TP53 is one of the most frequently mutated genes among all cancers, and TP53 mutants occur more than 40% in colorectal cancers (CRCs). Accumulation of mutant p53 may augment colorectal cancer stem cells (CCSCs) phenotype and enhance colorectal tumorigenesis. Thus, reducing the level of mutant p53 protein is an attractive anticancer strategy. In this study, we found that USP7 and mutant p53 were dramatically elevated in CSC-enriched colorectal cancer cells and USP7 expression was positively associated with self-renewal and maintenance of CCSCs. USP7 regulated cell growth, stemness and migration of colorectal cancer cells. USP7 depletion significantly reduced proliferation of cancer cells and suppressed the self-renewal of CSC-enriched colorectal cancer cells.
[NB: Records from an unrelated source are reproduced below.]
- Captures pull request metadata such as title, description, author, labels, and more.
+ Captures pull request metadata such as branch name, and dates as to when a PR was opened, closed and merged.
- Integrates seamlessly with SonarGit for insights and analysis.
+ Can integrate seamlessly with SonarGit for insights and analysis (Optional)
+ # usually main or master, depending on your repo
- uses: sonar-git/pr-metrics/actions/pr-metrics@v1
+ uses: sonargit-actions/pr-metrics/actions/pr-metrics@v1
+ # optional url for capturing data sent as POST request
Further studies indicated that USP7 knockdown could significantly decrease mutant p53 protein levels both in CRCs and CSC-enriched colorectal cancer cells. Moreover, mutant p53 was stabilized by USP7 and they interacted with each other. Furthermore, USP7 inhibitor P5091 also diminished CCSCs self-renewal and reduced mutant p53 levels. Taken together, our findings demonstrated that USP7 involved in the modulation of CCSCs stemness，as well as a critical target for clinical treatment of cancers with different p53 mutations.